### [Directions]
Copy out the records again. Change nothing.

### [Excerpted data]
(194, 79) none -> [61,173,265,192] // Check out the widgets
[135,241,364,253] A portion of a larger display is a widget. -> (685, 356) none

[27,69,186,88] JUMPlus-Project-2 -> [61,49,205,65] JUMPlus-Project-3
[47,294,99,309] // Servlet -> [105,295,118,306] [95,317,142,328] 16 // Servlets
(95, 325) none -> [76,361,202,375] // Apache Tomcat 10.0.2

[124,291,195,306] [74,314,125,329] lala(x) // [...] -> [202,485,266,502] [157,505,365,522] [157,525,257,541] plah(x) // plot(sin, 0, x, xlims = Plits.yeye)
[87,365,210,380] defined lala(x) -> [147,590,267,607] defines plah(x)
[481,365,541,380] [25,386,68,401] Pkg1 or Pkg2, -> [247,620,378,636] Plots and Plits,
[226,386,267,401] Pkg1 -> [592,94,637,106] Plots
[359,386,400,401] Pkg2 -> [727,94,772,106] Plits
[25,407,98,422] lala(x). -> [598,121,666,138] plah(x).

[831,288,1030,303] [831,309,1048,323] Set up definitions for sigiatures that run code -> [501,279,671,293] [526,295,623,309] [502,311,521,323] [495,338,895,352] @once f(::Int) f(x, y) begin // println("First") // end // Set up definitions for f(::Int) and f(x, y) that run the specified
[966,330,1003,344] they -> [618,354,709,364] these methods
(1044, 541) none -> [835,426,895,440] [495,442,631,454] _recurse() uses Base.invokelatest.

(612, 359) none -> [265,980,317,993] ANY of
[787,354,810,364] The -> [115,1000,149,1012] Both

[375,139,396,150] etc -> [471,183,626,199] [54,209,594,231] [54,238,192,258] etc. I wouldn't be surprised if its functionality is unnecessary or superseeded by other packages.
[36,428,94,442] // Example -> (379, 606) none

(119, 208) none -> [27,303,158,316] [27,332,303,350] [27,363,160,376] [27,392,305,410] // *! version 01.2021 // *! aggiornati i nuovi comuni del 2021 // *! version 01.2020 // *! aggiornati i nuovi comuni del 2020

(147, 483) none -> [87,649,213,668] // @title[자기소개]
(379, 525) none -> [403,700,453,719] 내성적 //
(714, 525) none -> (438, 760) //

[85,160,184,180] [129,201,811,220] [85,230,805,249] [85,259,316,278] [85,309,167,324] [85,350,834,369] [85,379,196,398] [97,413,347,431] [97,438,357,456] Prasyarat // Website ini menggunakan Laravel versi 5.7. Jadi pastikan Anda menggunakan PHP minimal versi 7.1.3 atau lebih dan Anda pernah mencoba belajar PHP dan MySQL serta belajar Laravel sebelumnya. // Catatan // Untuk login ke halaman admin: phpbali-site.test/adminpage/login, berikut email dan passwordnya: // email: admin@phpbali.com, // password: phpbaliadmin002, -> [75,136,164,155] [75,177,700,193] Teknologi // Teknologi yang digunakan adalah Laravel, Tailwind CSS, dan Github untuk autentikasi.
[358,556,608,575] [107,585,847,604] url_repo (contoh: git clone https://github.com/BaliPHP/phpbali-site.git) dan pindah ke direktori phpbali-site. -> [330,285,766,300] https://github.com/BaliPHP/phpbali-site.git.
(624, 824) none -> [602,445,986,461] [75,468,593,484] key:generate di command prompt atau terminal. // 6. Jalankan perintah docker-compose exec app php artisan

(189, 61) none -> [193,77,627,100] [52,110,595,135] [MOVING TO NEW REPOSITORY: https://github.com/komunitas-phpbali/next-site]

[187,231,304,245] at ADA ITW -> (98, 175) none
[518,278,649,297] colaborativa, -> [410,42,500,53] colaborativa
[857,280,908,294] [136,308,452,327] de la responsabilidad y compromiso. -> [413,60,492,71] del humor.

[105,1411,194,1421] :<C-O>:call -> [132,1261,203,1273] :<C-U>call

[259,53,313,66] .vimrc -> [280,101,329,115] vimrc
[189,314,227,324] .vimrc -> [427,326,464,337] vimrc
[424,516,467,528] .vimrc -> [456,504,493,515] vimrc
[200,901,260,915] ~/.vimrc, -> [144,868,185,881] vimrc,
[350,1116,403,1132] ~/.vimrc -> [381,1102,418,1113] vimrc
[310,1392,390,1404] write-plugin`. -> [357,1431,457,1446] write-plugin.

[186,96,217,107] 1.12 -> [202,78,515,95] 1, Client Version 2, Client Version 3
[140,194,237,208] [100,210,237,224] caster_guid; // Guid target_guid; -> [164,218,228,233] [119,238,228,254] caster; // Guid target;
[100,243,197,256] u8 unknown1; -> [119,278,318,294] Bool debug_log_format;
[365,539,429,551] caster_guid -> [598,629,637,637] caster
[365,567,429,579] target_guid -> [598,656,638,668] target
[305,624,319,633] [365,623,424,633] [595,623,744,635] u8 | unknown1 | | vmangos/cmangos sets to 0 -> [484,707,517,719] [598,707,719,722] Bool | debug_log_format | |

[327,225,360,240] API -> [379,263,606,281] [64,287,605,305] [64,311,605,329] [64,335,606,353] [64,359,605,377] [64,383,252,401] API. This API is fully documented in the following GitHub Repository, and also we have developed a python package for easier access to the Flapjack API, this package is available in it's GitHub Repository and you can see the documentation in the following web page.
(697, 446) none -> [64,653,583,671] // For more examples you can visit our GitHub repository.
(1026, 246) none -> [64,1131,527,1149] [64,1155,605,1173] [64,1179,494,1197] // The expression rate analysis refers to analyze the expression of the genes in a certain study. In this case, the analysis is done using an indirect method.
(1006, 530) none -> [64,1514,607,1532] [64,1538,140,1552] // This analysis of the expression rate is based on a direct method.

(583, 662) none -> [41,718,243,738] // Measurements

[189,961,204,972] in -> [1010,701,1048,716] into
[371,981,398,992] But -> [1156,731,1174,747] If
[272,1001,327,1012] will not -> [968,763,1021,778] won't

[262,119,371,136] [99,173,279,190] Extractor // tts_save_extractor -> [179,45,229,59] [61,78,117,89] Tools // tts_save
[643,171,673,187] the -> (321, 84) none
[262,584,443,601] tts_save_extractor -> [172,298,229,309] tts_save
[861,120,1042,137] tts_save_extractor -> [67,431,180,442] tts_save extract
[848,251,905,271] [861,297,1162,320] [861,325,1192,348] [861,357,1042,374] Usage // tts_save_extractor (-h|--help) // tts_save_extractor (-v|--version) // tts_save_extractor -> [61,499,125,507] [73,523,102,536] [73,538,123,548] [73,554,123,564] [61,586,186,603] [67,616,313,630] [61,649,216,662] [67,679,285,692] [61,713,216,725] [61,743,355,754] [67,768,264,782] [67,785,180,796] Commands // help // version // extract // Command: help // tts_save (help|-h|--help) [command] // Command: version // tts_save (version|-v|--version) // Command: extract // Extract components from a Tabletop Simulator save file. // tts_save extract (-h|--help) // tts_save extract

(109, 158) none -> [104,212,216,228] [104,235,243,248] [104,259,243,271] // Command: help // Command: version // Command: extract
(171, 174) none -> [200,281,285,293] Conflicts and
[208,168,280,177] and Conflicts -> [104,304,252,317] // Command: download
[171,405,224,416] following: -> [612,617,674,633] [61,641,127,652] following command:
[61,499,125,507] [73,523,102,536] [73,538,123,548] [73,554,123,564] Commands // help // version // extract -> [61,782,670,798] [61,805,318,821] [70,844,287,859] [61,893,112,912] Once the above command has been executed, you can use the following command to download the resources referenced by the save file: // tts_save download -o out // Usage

### [The answer]
(194, 79) none -> [61,173,265,192] // Check out the widgets
[135,241,364,253] A portion of a larger display is a widget. -> (685, 356) none

[27,69,186,88] JUMPlus-Project-2 -> [61,49,205,65] JUMPlus-Project-3
[47,294,99,309] // Servlet -> [105,295,118,306] [95,317,142,328] 16 // Servlets
(95, 325) none -> [76,361,202,375] // Apache Tomcat 10.0.2

[124,291,195,306] [74,314,125,329] lala(x) // [...] -> [202,485,266,502] [157,505,365,522] [157,525,257,541] plah(x) // plot(sin, 0, x, xlims = Plits.yeye)
[87,365,210,380] defined lala(x) -> [147,590,267,607] defines plah(x)
[481,365,541,380] [25,386,68,401] Pkg1 or Pkg2, -> [247,620,378,636] Plots and Plits,
[226,386,267,401] Pkg1 -> [592,94,637,106] Plots
[359,386,400,401] Pkg2 -> [727,94,772,106] Plits
[25,407,98,422] lala(x). -> [598,121,666,138] plah(x).

[831,288,1030,303] [831,309,1048,323] Set up definitions for sigiatures that run code -> [501,279,671,293] [526,295,623,309] [502,311,521,323] [495,338,895,352] @once f(::Int) f(x, y) begin // println("First") // end // Set up definitions for f(::Int) and f(x, y) that run the specified
[966,330,1003,344] they -> [618,354,709,364] these methods
(1044, 541) none -> [835,426,895,440] [495,442,631,454] _recurse() uses Base.invokelatest.

(612, 359) none -> [265,980,317,993] ANY of
[787,354,810,364] The -> [115,1000,149,1012] Both

[375,139,396,150] etc -> [471,183,626,199] [54,209,594,231] [54,238,192,258] etc. I wouldn't be surprised if its functionality is unnecessary or superseeded by other packages.
[36,428,94,442] // Example -> (379, 606) none

(119, 208) none -> [27,303,158,316] [27,332,303,350] [27,363,160,376] [27,392,305,410] // *! version 01.2021 // *! aggiornati i nuovi comuni del 2021 // *! version 01.2020 // *! aggiornati i nuovi comuni del 2020

(147, 483) none -> [87,649,213,668] // @title[자기소개]
(379, 525) none -> [403,700,453,719] 내성적 //
(714, 525) none -> (438, 760) //

[85,160,184,180] [129,201,811,220] [85,230,805,249] [85,259,316,278] [85,309,167,324] [85,350,834,369] [85,379,196,398] [97,413,347,431] [97,438,357,456] Prasyarat // Website ini menggunakan Laravel versi 5.7. Jadi pastikan Anda menggunakan PHP minimal versi 7.1.3 atau lebih dan Anda pernah mencoba belajar PHP dan MySQL serta belajar Laravel sebelumnya. // Catatan // Untuk login ke halaman admin: phpbali-site.test/adminpage/login, berikut email dan passwordnya: // email: admin@phpbali.com, // password: phpbaliadmin002, -> [75,136,164,155] [75,177,700,193] Teknologi // Teknologi yang digunakan adalah Laravel, Tailwind CSS, dan Github untuk autentikasi.
[358,556,608,575] [107,585,847,604] url_repo (contoh: git clone https://github.com/BaliPHP/phpbali-site.git) dan pindah ke direktori phpbali-site. -> [330,285,766,300] https://github.com/BaliPHP/phpbali-site.git.
(624, 824) none -> [602,445,986,461] [75,468,593,484] key:generate di command prompt atau terminal. // 6. Jalankan perintah docker-compose exec app php artisan

(189, 61) none -> [193,77,627,100] [52,110,595,135] [MOVING TO NEW REPOSITORY: https://github.com/komunitas-phpbali/next-site]

[187,231,304,245] at ADA ITW -> (98, 175) none
[518,278,649,297] colaborativa, -> [410,42,500,53] colaborativa
[857,280,908,294] [136,308,452,327] de la responsabilidad y compromiso. -> [413,60,492,71] del humor.

[105,1411,194,1421] :<C-O>:call -> [132,1261,203,1273] :<C-U>call

[259,53,313,66] .vimrc -> [280,101,329,115] vimrc
[189,314,227,324] .vimrc -> [427,326,464,337] vimrc
[424,516,467,528] .vimrc -> [456,504,493,515] vimrc
[200,901,260,915] ~/.vimrc, -> [144,868,185,881] vimrc,
[350,1116,403,1132] ~/.vimrc -> [381,1102,418,1113] vimrc
[310,1392,390,1404] write-plugin`. -> [357,1431,457,1446] write-plugin.

[186,96,217,107] 1.12 -> [202,78,515,95] 1, Client Version 2, Client Version 3
[140,194,237,208] [100,210,237,224] caster_guid; // Guid target_guid; -> [164,218,228,233] [119,238,228,254] caster; // Guid target;
[100,243,197,256] u8 unknown1; -> [119,278,318,294] Bool debug_log_format;
[365,539,429,551] caster_guid -> [598,629,637,637] caster
[365,567,429,579] target_guid -> [598,656,638,668] target
[305,624,319,633] [365,623,424,633] [595,623,744,635] u8 | unknown1 | | vmangos/cmangos sets to 0 -> [484,707,517,719] [598,707,719,722] Bool | debug_log_format | |

[327,225,360,240] API -> [379,263,606,281] [64,287,605,305] [64,311,605,329] [64,335,606,353] [64,359,605,377] [64,383,252,401] API. This API is fully documented in the following GitHub Repository, and also we have developed a python package for easier access to the Flapjack API, this package is available in it's GitHub Repository and you can see the documentation in the following web page.
(697, 446) none -> [64,653,583,671] // For more examples you can visit our GitHub repository.
(1026, 246) none -> [64,1131,527,1149] [64,1155,605,1173] [64,1179,494,1197] // The expression rate analysis refers to analyze the expression of the genes in a certain study. In this case, the analysis is done using an indirect method.
(1006, 530) none -> [64,1514,607,1532] [64,1538,140,1552] // This analysis of the expression rate is based on a direct method.

(583, 662) none -> [41,718,243,738] // Measurements

[189,961,204,972] in -> [1010,701,1048,716] into
[371,981,398,992] But -> [1156,731,1174,747] If
[272,1001,327,1012] will not -> [968,763,1021,778] won't

[262,119,371,136] [99,173,279,190] Extractor // tts_save_extractor -> [179,45,229,59] [61,78,117,89] Tools // tts_save
[643,171,673,187] the -> (321, 84) none
[262,584,443,601] tts_save_extractor -> [172,298,229,309] tts_save
[861,120,1042,137] tts_save_extractor -> [67,431,180,442] tts_save extract
[848,251,905,271] [861,297,1162,320] [861,325,1192,348] [861,357,1042,374] Usage // tts_save_extractor (-h|--help) // tts_save_extractor (-v|--version) // tts_save_extractor -> [61,499,125,507] [73,523,102,536] [73,538,123,548] [73,554,123,564] [61,586,186,603] [67,616,313,630] [61,649,216,662] [67,679,285,692] [61,713,216,725] [61,743,355,754] [67,768,264,782] [67,785,180,796] Commands // help // version // extract // Command: help // tts_save (help|-h|--help) [command] // Command: version // tts_save (version|-v|--version) // Command: extract // Extract components from a Tabletop Simulator save file. // tts_save extract (-h|--help) // tts_save extract

(109, 158) none -> [104,212,216,228] [104,235,243,248] [104,259,243,271] // Command: help // Command: version // Command: extract
(171, 174) none -> [200,281,285,293] Conflicts and
[208,168,280,177] and Conflicts -> [104,304,252,317] // Command: download
[171,405,224,416] following: -> [612,617,674,633] [61,641,127,652] following command:
[61,499,125,507] [73,523,102,536] [73,538,123,548] [73,554,123,564] Commands // help // version // extract -> [61,782,670,798] [61,805,318,821] [70,844,287,859] [61,893,112,912] Once the above command has been executed, you can use the following command to download the resources referenced by the save file: // tts_save download -o out // Usage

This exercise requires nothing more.